▼

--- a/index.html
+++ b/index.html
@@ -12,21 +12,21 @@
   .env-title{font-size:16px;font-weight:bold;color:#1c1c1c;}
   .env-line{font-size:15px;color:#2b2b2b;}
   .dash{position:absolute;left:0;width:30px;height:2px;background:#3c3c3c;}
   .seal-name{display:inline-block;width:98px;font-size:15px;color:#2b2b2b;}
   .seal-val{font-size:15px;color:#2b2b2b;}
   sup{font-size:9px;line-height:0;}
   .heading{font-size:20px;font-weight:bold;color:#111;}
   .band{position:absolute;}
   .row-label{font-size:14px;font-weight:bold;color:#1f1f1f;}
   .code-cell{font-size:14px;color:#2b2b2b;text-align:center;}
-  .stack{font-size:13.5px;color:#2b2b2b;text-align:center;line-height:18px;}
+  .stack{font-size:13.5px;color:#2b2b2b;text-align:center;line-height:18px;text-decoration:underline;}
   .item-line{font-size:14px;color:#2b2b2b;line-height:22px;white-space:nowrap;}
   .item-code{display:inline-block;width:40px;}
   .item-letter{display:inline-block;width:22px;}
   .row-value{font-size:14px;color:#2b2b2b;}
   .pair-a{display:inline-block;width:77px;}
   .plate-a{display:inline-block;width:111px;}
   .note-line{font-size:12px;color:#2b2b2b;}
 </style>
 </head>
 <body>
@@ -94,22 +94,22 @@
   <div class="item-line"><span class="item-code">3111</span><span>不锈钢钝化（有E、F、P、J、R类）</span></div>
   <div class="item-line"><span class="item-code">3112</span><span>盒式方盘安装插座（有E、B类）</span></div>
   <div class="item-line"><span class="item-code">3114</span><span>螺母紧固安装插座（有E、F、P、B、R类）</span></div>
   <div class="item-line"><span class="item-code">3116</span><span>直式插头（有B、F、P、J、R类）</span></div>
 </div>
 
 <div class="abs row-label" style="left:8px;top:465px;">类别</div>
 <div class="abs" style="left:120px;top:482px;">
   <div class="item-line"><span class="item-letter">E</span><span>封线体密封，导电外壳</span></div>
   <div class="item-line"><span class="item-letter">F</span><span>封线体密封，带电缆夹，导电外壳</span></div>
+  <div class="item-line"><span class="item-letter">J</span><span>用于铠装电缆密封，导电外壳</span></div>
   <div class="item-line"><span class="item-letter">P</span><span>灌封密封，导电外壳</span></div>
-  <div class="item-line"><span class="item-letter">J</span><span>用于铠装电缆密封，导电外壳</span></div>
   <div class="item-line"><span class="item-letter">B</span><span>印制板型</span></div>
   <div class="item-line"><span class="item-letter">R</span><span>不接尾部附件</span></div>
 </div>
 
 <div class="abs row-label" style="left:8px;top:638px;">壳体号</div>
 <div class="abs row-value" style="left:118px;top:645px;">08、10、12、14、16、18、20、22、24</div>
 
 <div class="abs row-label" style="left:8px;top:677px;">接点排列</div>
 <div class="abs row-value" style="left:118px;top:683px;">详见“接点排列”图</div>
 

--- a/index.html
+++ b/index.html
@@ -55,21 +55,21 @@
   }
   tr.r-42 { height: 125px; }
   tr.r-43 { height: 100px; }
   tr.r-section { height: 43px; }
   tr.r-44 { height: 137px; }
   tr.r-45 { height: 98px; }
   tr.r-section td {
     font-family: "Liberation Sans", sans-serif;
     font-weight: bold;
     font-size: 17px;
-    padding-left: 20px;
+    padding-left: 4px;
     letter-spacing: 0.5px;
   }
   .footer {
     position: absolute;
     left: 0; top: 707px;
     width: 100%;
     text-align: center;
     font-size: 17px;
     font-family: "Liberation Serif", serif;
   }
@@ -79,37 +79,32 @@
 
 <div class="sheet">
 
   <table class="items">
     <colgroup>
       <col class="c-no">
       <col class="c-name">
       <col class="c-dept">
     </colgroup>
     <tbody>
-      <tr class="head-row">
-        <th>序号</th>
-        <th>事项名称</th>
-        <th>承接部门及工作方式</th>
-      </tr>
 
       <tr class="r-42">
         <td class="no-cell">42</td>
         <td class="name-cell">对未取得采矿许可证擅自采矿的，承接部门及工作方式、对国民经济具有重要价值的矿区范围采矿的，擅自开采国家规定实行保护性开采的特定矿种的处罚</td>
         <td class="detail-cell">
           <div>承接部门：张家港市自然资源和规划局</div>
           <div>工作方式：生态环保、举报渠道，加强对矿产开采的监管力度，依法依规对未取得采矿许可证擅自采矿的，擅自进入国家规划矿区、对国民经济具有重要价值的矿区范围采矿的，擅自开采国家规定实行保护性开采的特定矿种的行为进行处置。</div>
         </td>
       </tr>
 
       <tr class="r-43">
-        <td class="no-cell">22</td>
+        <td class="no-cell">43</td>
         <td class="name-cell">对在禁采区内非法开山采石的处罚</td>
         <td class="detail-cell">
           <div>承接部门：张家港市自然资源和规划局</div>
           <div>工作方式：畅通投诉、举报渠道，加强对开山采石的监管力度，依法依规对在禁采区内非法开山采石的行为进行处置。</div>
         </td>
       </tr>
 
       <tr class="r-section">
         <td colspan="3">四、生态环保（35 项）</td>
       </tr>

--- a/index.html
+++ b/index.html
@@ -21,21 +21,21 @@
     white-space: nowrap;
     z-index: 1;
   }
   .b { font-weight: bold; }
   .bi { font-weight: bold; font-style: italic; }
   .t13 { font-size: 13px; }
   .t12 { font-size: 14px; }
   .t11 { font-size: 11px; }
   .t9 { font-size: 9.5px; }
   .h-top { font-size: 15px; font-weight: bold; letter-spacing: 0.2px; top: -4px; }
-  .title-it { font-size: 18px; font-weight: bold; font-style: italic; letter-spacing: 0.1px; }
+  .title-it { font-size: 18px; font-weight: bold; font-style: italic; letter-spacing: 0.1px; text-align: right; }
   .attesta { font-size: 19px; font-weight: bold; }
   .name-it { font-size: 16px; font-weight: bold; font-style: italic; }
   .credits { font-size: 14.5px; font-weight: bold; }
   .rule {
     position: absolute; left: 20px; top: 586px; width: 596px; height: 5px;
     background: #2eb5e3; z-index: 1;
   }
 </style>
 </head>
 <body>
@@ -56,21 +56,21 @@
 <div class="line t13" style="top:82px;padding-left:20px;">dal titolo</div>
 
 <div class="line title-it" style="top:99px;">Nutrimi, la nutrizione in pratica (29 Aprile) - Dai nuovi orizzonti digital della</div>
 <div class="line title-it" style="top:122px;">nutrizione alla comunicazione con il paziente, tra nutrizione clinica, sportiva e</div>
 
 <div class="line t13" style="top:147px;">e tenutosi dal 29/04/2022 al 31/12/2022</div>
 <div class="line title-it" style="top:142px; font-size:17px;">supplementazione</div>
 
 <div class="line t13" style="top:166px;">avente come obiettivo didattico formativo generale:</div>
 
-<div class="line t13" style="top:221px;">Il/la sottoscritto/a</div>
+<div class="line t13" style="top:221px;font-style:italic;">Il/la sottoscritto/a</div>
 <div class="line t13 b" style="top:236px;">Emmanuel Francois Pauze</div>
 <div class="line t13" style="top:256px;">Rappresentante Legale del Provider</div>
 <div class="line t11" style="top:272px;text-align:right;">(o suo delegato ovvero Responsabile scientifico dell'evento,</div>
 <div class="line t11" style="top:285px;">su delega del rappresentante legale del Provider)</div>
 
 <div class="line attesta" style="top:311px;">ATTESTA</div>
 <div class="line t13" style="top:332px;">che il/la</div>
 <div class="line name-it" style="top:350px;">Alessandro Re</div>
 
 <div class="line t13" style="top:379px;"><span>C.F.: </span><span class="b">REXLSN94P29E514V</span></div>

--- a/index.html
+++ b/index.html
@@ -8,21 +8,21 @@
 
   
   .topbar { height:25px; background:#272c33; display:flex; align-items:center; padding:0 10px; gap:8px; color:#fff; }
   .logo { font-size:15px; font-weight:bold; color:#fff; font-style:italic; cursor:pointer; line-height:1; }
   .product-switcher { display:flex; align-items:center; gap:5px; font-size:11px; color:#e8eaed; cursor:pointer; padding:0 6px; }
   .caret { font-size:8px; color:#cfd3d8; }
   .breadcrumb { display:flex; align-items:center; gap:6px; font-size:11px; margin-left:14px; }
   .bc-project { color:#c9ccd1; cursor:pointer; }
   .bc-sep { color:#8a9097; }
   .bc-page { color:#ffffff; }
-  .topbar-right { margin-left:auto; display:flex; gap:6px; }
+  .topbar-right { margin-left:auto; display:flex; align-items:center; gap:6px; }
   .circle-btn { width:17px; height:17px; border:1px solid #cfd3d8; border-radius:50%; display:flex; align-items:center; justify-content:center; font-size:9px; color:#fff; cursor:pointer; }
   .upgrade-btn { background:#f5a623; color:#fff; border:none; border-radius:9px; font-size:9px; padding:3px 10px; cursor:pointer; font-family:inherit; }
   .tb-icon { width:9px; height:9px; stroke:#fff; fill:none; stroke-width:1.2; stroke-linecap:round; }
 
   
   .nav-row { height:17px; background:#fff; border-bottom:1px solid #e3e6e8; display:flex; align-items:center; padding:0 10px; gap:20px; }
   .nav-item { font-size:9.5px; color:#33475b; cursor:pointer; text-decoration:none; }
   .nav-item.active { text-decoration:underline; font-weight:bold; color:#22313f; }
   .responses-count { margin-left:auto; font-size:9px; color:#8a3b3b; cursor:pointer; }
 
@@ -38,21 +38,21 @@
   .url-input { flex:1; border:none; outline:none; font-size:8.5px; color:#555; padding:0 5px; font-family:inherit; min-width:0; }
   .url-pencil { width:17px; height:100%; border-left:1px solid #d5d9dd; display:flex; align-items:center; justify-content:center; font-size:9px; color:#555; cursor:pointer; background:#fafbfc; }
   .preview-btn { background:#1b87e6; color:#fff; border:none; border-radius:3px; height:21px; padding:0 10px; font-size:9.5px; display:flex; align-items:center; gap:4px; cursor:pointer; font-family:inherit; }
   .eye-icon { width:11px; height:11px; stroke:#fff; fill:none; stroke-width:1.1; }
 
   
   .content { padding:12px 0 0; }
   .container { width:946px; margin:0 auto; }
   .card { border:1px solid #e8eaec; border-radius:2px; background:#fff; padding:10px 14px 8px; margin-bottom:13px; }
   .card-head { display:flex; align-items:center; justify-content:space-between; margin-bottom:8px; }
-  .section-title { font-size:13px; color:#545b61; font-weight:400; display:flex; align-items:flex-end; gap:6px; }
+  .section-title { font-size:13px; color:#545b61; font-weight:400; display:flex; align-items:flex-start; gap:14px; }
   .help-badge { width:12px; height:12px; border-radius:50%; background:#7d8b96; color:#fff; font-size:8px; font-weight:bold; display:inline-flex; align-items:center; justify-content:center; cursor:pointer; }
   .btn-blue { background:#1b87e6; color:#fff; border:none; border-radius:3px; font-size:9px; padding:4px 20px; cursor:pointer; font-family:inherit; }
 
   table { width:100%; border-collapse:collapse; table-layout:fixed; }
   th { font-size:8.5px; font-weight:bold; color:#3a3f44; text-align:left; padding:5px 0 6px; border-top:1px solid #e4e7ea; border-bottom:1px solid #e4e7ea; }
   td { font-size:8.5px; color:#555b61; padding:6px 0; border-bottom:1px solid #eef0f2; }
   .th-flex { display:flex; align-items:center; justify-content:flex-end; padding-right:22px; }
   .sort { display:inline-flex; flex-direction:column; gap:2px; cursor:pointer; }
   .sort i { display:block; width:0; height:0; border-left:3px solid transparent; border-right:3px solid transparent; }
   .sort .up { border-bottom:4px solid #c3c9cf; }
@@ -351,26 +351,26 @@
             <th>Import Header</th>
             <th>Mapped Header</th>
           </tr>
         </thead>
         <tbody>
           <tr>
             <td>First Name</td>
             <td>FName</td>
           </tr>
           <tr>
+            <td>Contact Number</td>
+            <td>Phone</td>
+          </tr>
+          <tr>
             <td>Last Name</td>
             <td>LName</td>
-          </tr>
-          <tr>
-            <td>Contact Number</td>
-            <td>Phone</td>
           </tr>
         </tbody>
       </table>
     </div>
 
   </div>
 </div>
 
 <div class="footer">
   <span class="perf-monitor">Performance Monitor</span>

▲

Take each line from the preceding material that contains "section" and copy it.

   tr.r-section { height: 43px; }
   tr.r-section td {
       <tr class="r-section">
-  .section-title { font-size:13px; color:#545b61; font-weight:400; display:flex; align-items:flex-end; gap:6px; }
+  .section-title { font-size:13px; color:#545b61; font-weight:400; display:flex; align-items:flex-start; gap:14px; }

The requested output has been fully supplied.